• Task objective:
In the entries below, count every line with the string "absolute". State the count and nothing else.

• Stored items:
----

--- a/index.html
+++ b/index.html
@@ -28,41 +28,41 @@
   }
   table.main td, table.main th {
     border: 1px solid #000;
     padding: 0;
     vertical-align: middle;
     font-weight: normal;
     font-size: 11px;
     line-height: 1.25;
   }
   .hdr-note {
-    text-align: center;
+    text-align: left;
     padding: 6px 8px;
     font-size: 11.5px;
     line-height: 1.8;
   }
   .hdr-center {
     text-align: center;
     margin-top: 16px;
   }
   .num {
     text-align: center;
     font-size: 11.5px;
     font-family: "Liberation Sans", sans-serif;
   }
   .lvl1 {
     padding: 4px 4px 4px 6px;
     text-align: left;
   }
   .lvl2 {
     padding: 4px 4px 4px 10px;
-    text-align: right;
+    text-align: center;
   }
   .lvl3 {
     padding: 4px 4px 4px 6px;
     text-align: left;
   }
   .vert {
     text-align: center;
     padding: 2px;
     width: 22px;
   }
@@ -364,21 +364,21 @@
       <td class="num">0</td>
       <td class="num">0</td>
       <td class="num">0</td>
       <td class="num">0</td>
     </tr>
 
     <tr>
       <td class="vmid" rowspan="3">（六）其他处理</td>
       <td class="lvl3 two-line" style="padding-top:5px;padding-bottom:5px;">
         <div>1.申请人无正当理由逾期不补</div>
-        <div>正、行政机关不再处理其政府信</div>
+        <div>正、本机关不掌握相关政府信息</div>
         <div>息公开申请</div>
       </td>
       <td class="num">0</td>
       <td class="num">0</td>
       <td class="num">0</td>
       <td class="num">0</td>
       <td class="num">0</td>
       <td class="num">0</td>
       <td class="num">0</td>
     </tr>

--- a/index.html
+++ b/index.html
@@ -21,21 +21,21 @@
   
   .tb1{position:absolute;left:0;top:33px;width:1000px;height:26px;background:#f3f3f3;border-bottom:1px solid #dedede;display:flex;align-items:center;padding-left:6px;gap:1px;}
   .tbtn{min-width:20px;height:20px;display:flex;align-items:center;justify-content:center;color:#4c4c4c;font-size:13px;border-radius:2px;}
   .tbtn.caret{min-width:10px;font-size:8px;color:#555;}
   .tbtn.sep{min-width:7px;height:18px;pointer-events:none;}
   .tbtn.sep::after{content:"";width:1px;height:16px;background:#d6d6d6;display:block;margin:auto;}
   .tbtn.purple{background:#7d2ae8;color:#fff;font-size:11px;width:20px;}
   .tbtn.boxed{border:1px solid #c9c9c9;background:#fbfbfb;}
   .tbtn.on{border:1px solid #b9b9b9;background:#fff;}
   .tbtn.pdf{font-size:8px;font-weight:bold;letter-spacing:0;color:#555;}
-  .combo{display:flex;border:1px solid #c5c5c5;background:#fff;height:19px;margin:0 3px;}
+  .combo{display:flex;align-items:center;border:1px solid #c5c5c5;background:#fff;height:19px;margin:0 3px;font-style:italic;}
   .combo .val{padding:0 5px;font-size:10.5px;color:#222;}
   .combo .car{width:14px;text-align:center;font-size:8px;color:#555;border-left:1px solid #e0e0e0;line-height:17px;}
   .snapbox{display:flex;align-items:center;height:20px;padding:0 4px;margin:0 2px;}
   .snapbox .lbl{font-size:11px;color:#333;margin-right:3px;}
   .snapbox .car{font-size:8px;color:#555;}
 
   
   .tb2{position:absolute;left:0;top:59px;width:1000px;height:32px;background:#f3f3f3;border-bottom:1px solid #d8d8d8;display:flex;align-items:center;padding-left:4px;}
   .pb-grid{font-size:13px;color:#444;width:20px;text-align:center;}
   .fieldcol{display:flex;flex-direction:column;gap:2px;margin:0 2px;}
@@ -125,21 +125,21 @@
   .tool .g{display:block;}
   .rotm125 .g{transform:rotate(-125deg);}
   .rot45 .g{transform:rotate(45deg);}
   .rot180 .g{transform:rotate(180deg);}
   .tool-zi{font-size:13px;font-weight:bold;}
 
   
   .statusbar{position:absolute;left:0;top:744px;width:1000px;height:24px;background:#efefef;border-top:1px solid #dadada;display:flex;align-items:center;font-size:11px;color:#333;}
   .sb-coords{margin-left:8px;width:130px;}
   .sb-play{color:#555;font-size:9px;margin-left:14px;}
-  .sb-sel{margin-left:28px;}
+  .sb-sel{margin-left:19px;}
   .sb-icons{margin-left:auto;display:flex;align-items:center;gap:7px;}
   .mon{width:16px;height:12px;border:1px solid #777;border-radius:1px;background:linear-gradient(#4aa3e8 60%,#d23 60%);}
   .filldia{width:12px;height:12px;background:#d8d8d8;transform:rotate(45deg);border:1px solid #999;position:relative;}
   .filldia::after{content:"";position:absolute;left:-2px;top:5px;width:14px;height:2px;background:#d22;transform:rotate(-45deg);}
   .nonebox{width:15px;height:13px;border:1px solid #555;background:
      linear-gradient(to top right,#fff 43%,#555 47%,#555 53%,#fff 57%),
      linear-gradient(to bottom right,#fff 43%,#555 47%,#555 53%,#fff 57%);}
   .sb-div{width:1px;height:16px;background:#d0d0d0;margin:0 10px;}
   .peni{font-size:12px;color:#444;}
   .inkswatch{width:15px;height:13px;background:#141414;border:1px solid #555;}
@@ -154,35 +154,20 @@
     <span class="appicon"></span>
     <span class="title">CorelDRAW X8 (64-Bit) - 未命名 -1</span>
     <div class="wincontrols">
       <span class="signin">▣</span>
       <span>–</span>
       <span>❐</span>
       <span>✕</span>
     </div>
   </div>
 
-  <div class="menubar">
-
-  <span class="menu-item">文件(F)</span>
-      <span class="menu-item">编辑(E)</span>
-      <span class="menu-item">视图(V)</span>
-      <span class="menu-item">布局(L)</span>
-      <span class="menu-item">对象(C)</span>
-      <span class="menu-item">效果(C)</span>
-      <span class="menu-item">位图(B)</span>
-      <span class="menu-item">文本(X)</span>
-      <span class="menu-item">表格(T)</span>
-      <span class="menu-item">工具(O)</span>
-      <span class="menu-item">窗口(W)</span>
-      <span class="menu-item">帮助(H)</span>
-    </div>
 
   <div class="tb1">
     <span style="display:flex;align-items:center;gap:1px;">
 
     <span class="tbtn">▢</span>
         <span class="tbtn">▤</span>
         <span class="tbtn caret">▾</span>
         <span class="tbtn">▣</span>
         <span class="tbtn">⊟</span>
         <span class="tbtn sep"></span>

----

• Exercise output:
4